DATA IN THIS EXERCISE —
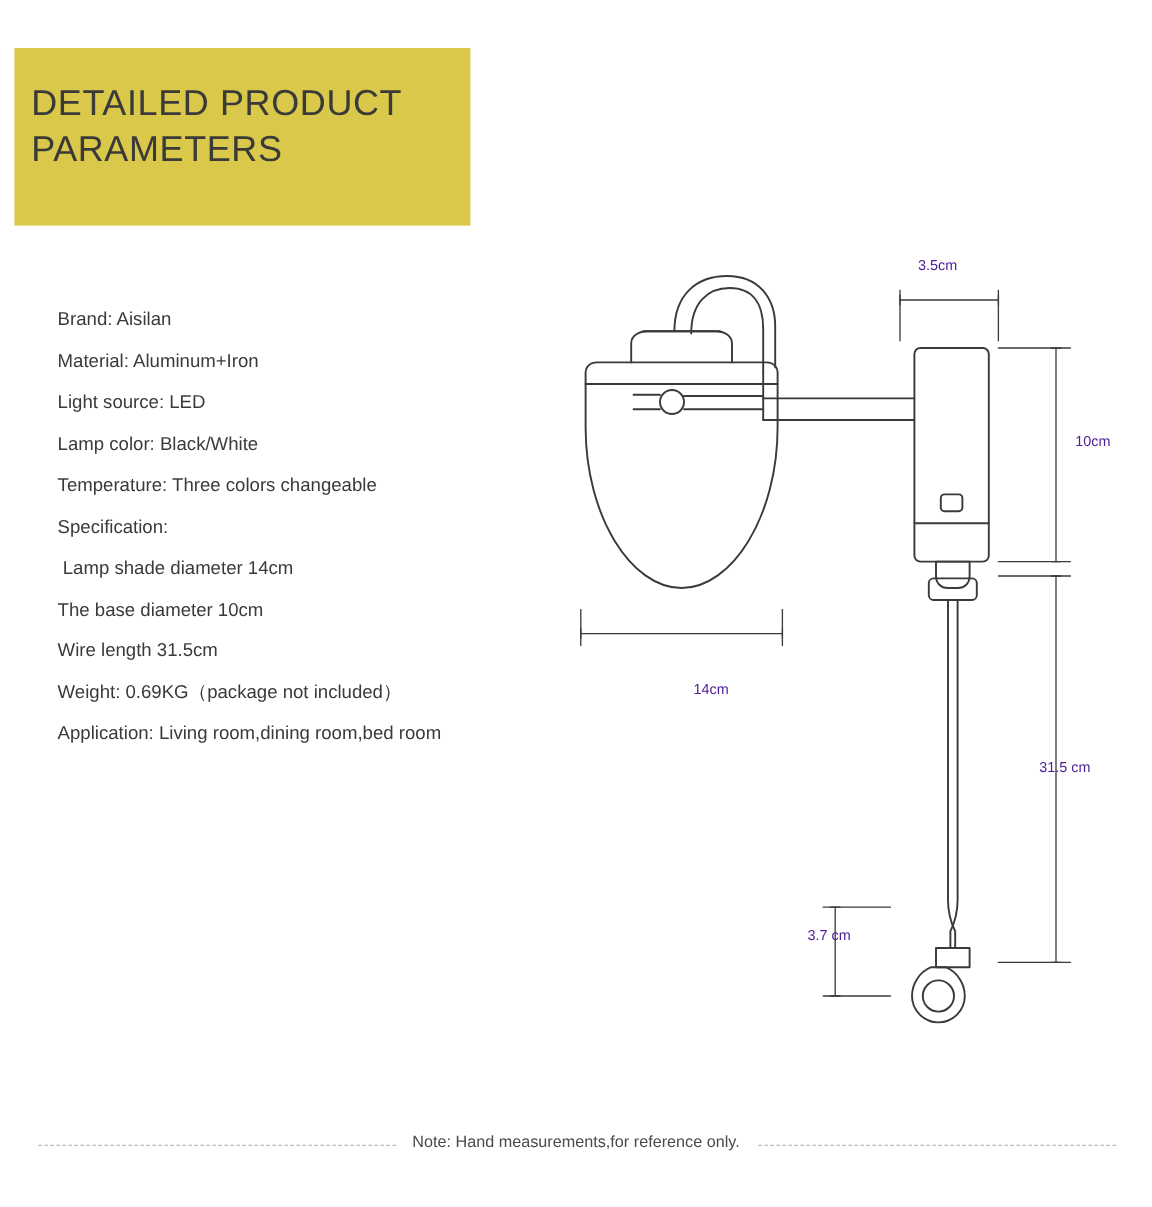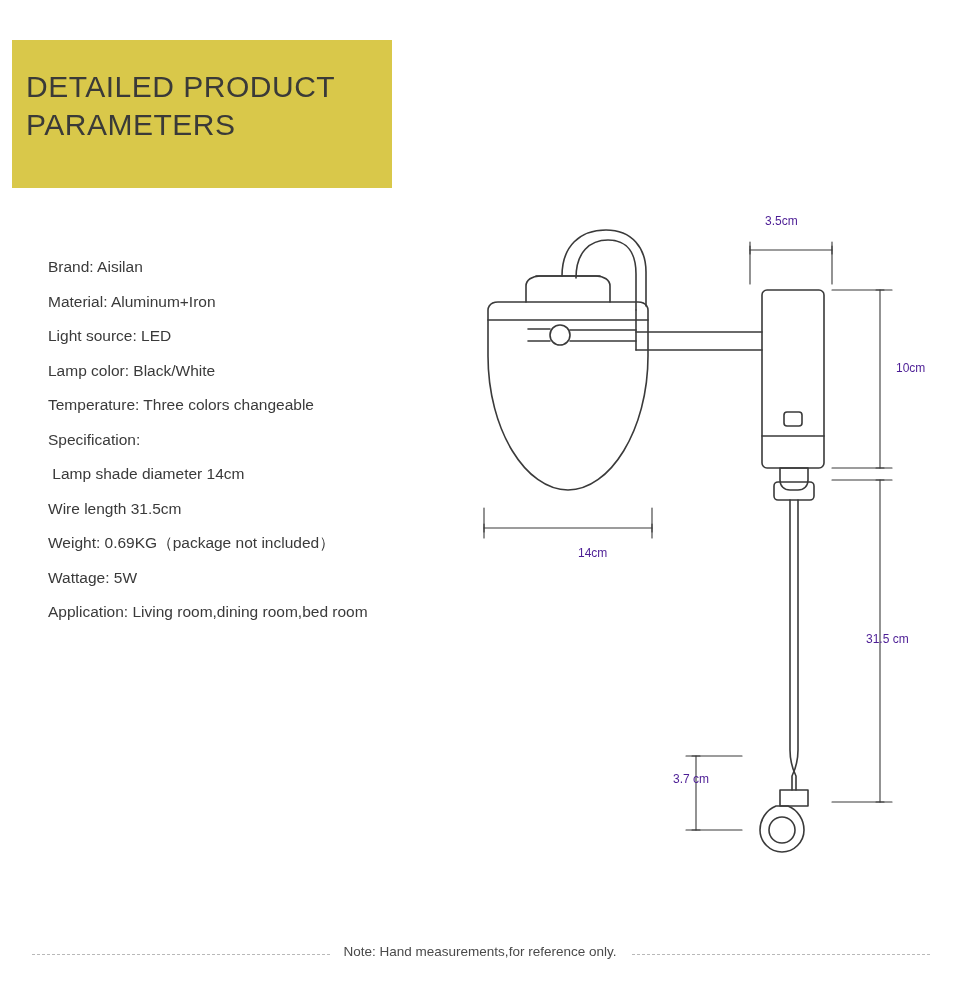--- a/index.html
+++ b/index.html
@@ -65,21 +65,21 @@
 
   
   .dim-label {
     position: absolute;
     font-size: 12px;
     color: #4c1d95;
     white-space: nowrap;
   }
   #dim-top-label   { left: 765px; top: 214px; }
   #dim-right-label { left: 868px; top: 361px; margin-left: 28px; }
-  #dim-width-label { left: 578px; top: 546px; }
+  #dim-width-label { left: 578px; top: 567px; }
   #dim-wire-label  { left: 866px; top: 632px; text-align: center; }
   #dim-plug-label  { left: 673px; top: 748px; margin-top: 24px; }
 
   
   .footer {
     position: absolute;
     left: 0;
     top: 944px;
     width: 960px;
     height: 22px;
@@ -110,23 +110,23 @@
 PARAMETERS</div>
 
 <div class="specs">
   <div class="spec-line">Brand: Aisilan</div>
   <div class="spec-line">Material: Aluminum+Iron</div>
   <div class="spec-line">Light source: LED</div>
   <div class="spec-line">Lamp color: Black/White</div>
   <div class="spec-line">Temperature: Three colors changeable</div>
   <div class="spec-line">Specification:</div>
   <div class="spec-line"> Lamp shade diameter 14cm</div>
+  <div class="spec-line">The base diameter 10cm</div>
   <div class="spec-line">Wire length 31.5cm</div>
   <div class="spec-line">Weight: 0.69KG（package not included）</div>
-  <div class="spec-line">Wattage: 5W</div>
   <div class="spec-line">Application: Living room,dining room,bed room</div>
 </div>
 
 <div class="diagram">
   <svg width="510" height="680" viewBox="0 0 510 680" fill="none" stroke="#3a3a3a" stroke-width="1.6" stroke-linecap="round" stroke-linejoin="round">
 
     <path d="M48 166 L48 120 C48 120 48 112 58 112 L198 112 C208 112 208 120 208 120 L208 166
              C208 240 170 300 128 300 C86 300 48 240 48 166 Z"></path>
 
     <path d="M86 112 L86 96 C86 90 92 86 100 86 L156 86 C164 86 170 90 170 96 L170 112"></path>

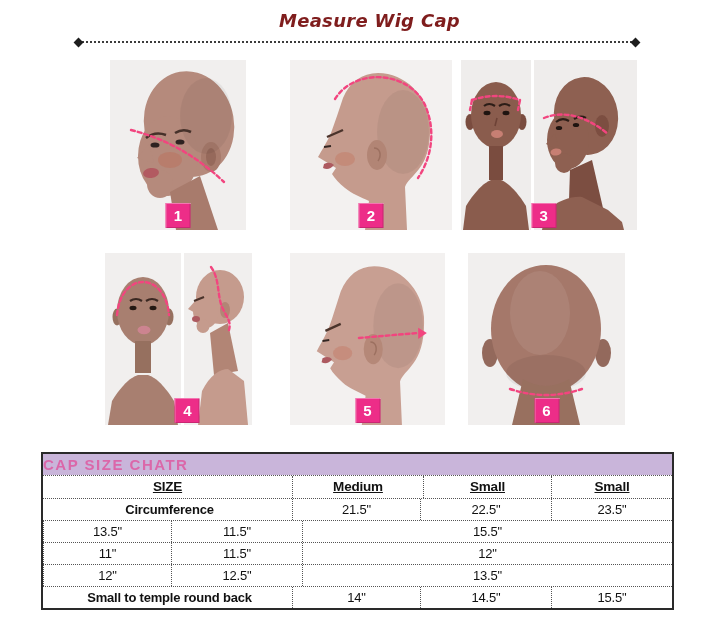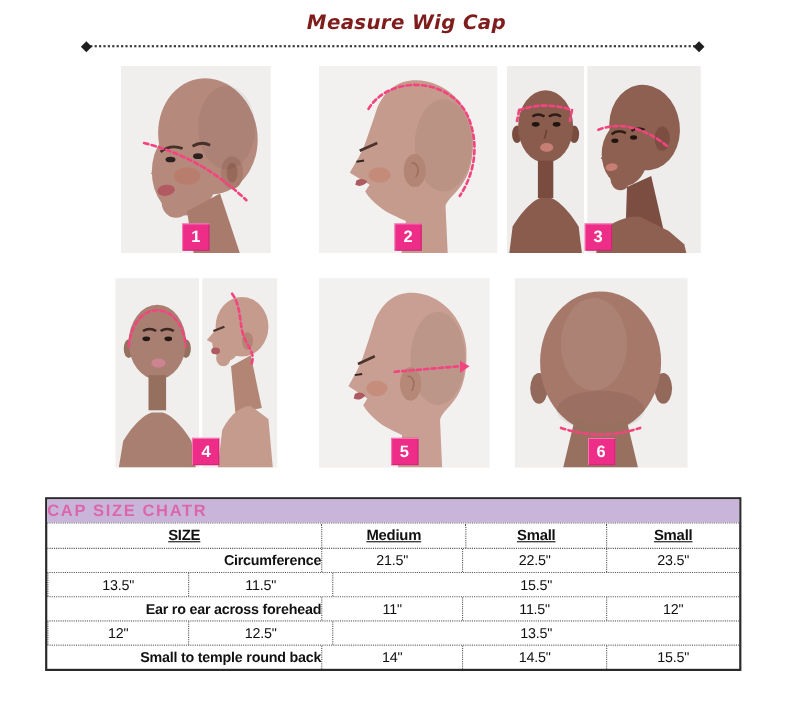--- a/index.html
+++ b/index.html
@@ -38,21 +38,21 @@
   
   .cap-table{position:absolute;left:41px;top:452px;width:633px;border:2px solid #2a2a2a;
              box-sizing:border-box;background:#fff;}
   .t-title{height:21px;line-height:21px;background:#c9b5da;text-align:left;
            font-weight:700;font-size:15px;letter-spacing:1.5px;color:#db67a9;}
   .t-row{display:flex;border-top:1px dotted #555;}
   .t-row.head{font-weight:700;}
   .cell{box-sizing:border-box;height:21px;line-height:21px;font-size:13px;
         text-align:center;overflow:hidden;white-space:nowrap;color:#111;letter-spacing:-0.2px;}
   .t-row.head .cell{height:22px;line-height:22px;font-size:13.5px;text-decoration:underline;}
-  .cell.c0{flex:0 0 249px;text-align:right;padding-left:4px;font-weight:700;}
+  .cell.c0{flex:0 0 249px;text-align:center;padding-left:4px;font-weight:700;}
   .t-row.head .cell.c0{text-align:center;padding-left:0;}
   .cell.c1{flex:0 0 128px;border-left:1px dotted #555;}
   .cell.c2{flex:0 0 131px;border-left:1px dotted #555;}
   .cell.c3{flex:1 1 auto;border-left:1px dotted #555;}
 </style>
 </head>
 <body>
 
 <div class="canvas">
 
@@ -216,21 +216,20 @@
       <div class="cell c1">21.5"</div>
       <div class="cell c2">22.5"</div>
       <div class="cell c3">23.5"</div>
     </div>
     <div class="t-row">
       <div class="cell c1">13.5"</div>
       <div class="cell c2">11.5"</div>
       <div class="cell c3">15.5"</div>
     </div>
     <div class="t-row">
-      <div class="cell c0">Ear ro ear across forehead</div>
       <div class="cell c1">11"</div>
       <div class="cell c2">11.5"</div>
       <div class="cell c3">12"</div>
     </div>
     <div class="t-row">
       <div class="cell c1">12"</div>
       <div class="cell c2">12.5"</div>
       <div class="cell c3">13.5"</div>
     </div>
     <div class="t-row">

TASK DIRECTIONS —
The answer should hold every line of the listing, copied exactly, with no pictures.

FINISHED EXERCISE —
--- a/index.html
+++ b/index.html
@@ -65,21 +65,21 @@
 
   
   .dim-label {
     position: absolute;
     font-size: 12px;
     color: #4c1d95;
     white-space: nowrap;
   }
   #dim-top-label   { left: 765px; top: 214px; }
   #dim-right-label { left: 868px; top: 361px; margin-left: 28px; }
-  #dim-width-label { left: 578px; top: 546px; }
+  #dim-width-label { left: 578px; top: 567px; }
   #dim-wire-label  { left: 866px; top: 632px; text-align: center; }
   #dim-plug-label  { left: 673px; top: 748px; margin-top: 24px; }
 
   
   .footer {
     position: absolute;
     left: 0;
     top: 944px;
     width: 960px;
     height: 22px;
@@ -110,23 +110,23 @@
 PARAMETERS</div>
 
 <div class="specs">
   <div class="spec-line">Brand: Aisilan</div>
   <div class="spec-line">Material: Aluminum+Iron</div>
   <div class="spec-line">Light source: LED</div>
   <div class="spec-line">Lamp color: Black/White</div>
   <div class="spec-line">Temperature: Three colors changeable</div>
   <div class="spec-line">Specification:</div>
   <div class="spec-line"> Lamp shade diameter 14cm</div>
+  <div class="spec-line">The base diameter 10cm</div>
   <div class="spec-line">Wire length 31.5cm</div>
   <div class="spec-line">Weight: 0.69KG（package not included）</div>
-  <div class="spec-line">Wattage: 5W</div>
   <div class="spec-line">Application: Living room,dining room,bed room</div>
 </div>
 
 <div class="diagram">
   <svg width="510" height="680" viewBox="0 0 510 680" fill="none" stroke="#3a3a3a" stroke-width="1.6" stroke-linecap="round" stroke-linejoin="round">
 
     <path d="M48 166 L48 120 C48 120 48 112 58 112 L198 112 C208 112 208 120 208 120 L208 166
              C208 240 170 300 128 300 C86 300 48 240 48 166 Z"></path>
 
     <path d="M86 112 L86 96 C86 90 92 86 100 86 L156 86 C164 86 170 90 170 96 L170 112"></path>

--- a/index.html
+++ b/index.html
@@ -38,21 +38,21 @@
   
   .cap-table{position:absolute;left:41px;top:452px;width:633px;border:2px solid #2a2a2a;
              box-sizing:border-box;background:#fff;}
   .t-title{height:21px;line-height:21px;background:#c9b5da;text-align:left;
            font-weight:700;font-size:15px;letter-spacing:1.5px;color:#db67a9;}
   .t-row{display:flex;border-top:1px dotted #555;}
   .t-row.head{font-weight:700;}
   .cell{box-sizing:border-box;height:21px;line-height:21px;font-size:13px;
         text-align:center;overflow:hidden;white-space:nowrap;color:#111;letter-spacing:-0.2px;}
   .t-row.head .cell{height:22px;line-height:22px;font-size:13.5px;text-decoration:underline;}
-  .cell.c0{flex:0 0 249px;text-align:right;padding-left:4px;font-weight:700;}
+  .cell.c0{flex:0 0 249px;text-align:center;padding-left:4px;font-weight:700;}
   .t-row.head .cell.c0{text-align:center;padding-left:0;}
   .cell.c1{flex:0 0 128px;border-left:1px dotted #555;}
   .cell.c2{flex:0 0 131px;border-left:1px dotted #555;}
   .cell.c3{flex:1 1 auto;border-left:1px dotted #555;}
 </style>
 </head>
 <body>
 
 <div class="canvas">
 
@@ -216,21 +216,20 @@
       <div class="cell c1">21.5"</div>
       <div class="cell c2">22.5"</div>
       <div class="cell c3">23.5"</div>
     </div>
     <div class="t-row">
       <div class="cell c1">13.5"</div>
       <div class="cell c2">11.5"</div>
       <div class="cell c3">15.5"</div>
     </div>
     <div class="t-row">
-      <div class="cell c0">Ear ro ear across forehead</div>
       <div class="cell c1">11"</div>
       <div class="cell c2">11.5"</div>
       <div class="cell c3">12"</div>
     </div>
     <div class="t-row">
       <div class="cell c1">12"</div>
       <div class="cell c2">12.5"</div>
       <div class="cell c3">13.5"</div>
     </div>
     <div class="t-row">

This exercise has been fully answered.